Es afable, cariñoso y educado en sus formas. Me gusta cuando se ríe, tiene una
risa limpia y sincera. Cuando se queda de nuevo solo, vuelve a la faena y no es
raro que una leve sonrisa aparezca en Su rostro. Es feliz.
Me gusta verle con
su familia y amigos. Es alegre y participa en fiestas y reuniones familiares
con los demás. Es siempre bueno y comprensivo con todos, y es por eso que se le
acercan a contarle confidencias y preocupaciones. Para todos tiene respuesta amable
y certera y, sobre todo, para todos tiene mucho amor. Está claro que lee en los
corazones de cuantos le rodean, y no juzga, precisamente porque sabe lo que hay
en ellos. Dispuesto siempre a compartir con los suyos cualquier alegría, o
cualquier tristeza. Me encanta Su mirada, tan tierna, tan compasiva, tan
rebosante de Amor. Me gusta observarle cuando predica, cuando
espontáneamente se forma un grupo a su alrededor y comienzan a plantearle
diferentes cuestiones. A veces, es Él quien saca un tema y regala a cuantos le
escuchan, sus sabias palabras. Su voz es clara, dulce y firme al mismo tiempo.
Habla con seguridad, como lo hace quien se sabe poseedor de la Verdad. No me
gusta menos observar a quienes Le escuchan, tan atentos todos, sus ojos
clavados en el Señor y ansiosos por comprender su Palabra y aprender de ella.

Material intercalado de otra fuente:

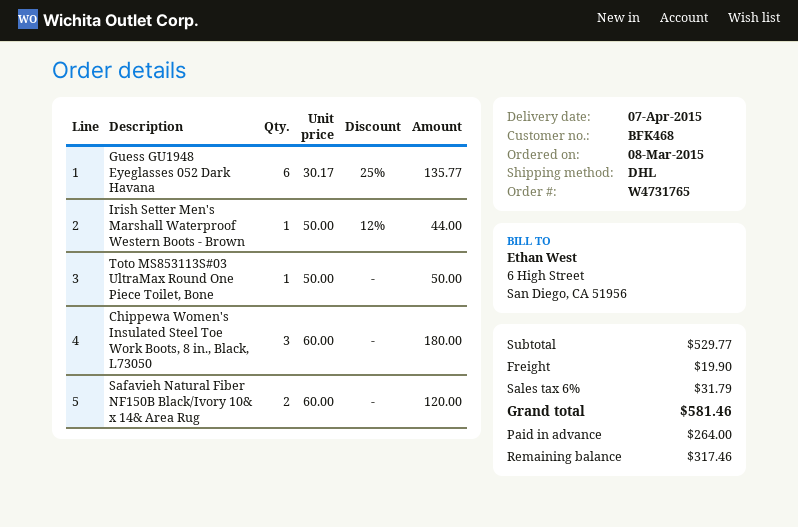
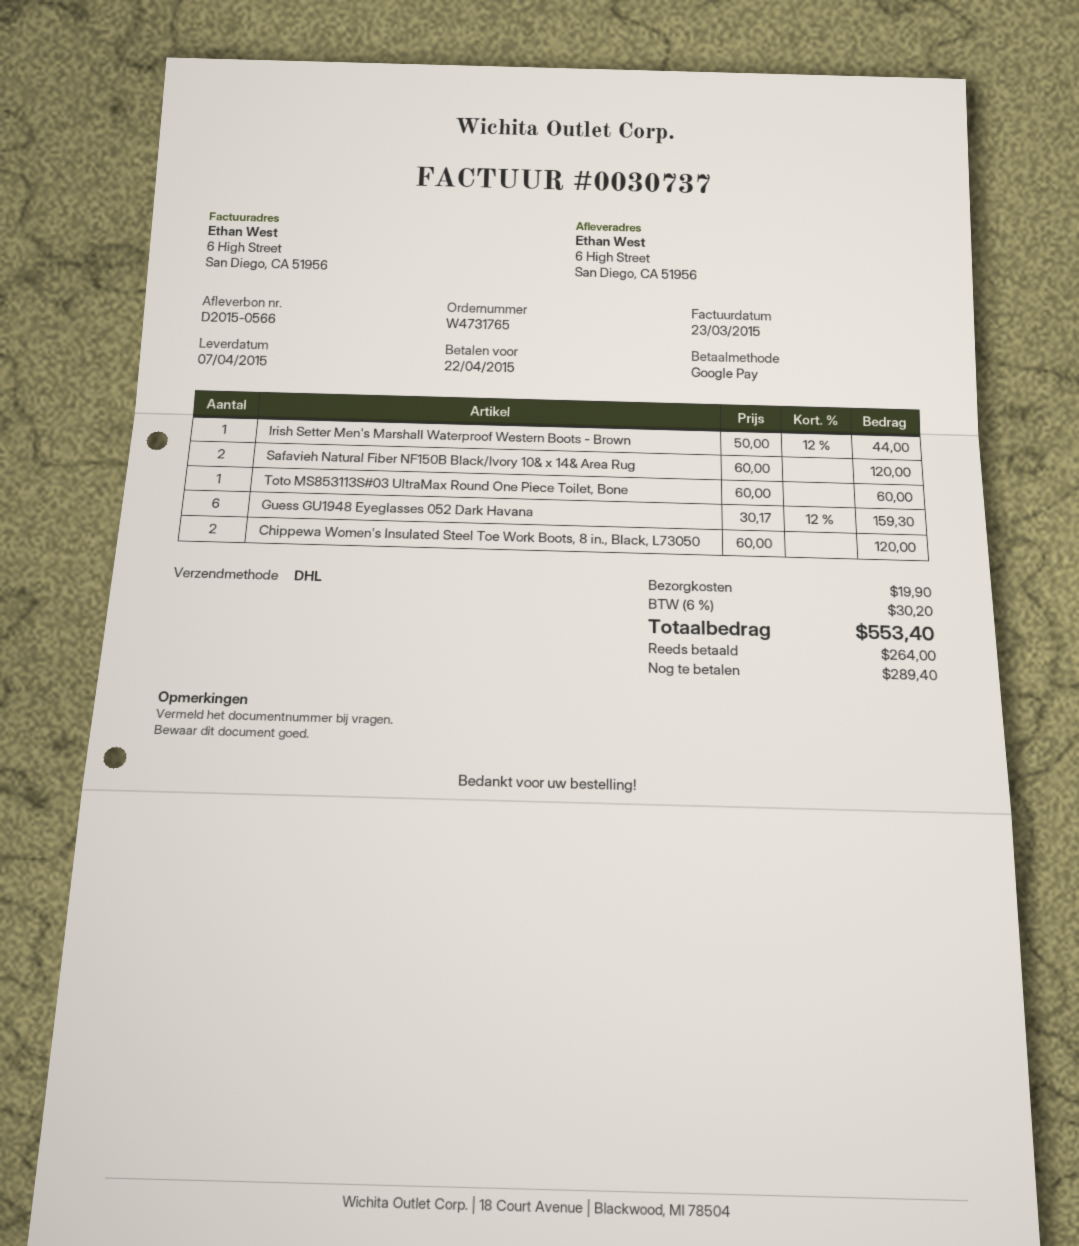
Guess GU1948 Eyeglasses 052 Dark Havana: 6 x 30.17 - 25% = 135.77 -> 6 x 30.17 - 12% = 159.30
Toto MS853113S#03 UltraMax Round One Piece Toilet, Bone: 1 x 50.00 = 50.00 -> 1 x 60.00 = 60.00
Chippewa Women's Insulated Steel Toe Work Boots, 8 in., Black, L73050: 3 x 60.00 = 180.00 -> 2 x 60.00 = 120.00
tax: 6% = 31.79 -> 6% = 30.20
total: 581.46 -> 553.40
balance: 317.46 -> 289.40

Jesús responde siempre con amabilidad, y cuanto más humilde se manifiesta una
persona, con más respeto se dirige a ella. Es cierto que para Él todos somos
iguales, somos sus hermanos y nos conoce bien.
Pero cuando más me
gusta ver a Jesús es cuando ora. Allí, en su montaña, alejado de todo, en
silencio y en comunión absoluta con el Padre. Es entonces cuando su rostro se
transforma y es tal la serenidad y la paz que transmite, que sólo con mirarle
siente uno la necesidad de recogerse también en oración. Silencio. Silencio.
Miradle. Sólo ahí podemos encontrarnos con el Padre, sólo en el sagrado
silencio podemos escuchar los susurros del Espíritu Santo iluminándonos,
guiándonos con cariño, mostrándonos el camino que debemos seguir. Silencio.
Recogimiento. Y a través de él, deshacernos de cuanto estorbe en nuestra mente
y nuestro corazón, de todo aquello que nos impida pasar un rato con Él.
Abandono. Darnos por completo, ofrecer cuanto somos, cuanto tenemos, para que
Él saque provecho de nuestra ofrenda en favor de otros. Dejar que sea su
Voluntad la que se cumpla en nuestra vida -la Suya, no la nuestra-, con
confianza plena. Comunión. Unión íntima y sagrada con el Amor que todo lo
puede, ese estado en el que todo es perfecto, nada falta, nada sobra.
Agradecimiento. Sí, agradecer continuamente al Padre todos los dones que nos
ofrece y de los que a veces, no somos conscientes.
Sé que todo eso hace y siente Jesús cuando ora. Por eso está todo Él lleno de Amor, y lo transmite allá por donde pasa. Sí, me gusta ver orar a Jesús, e intento hacer como Él. Y en silencio y recogimiento abandonarme por completo para llegar a unirme con Dios Padre.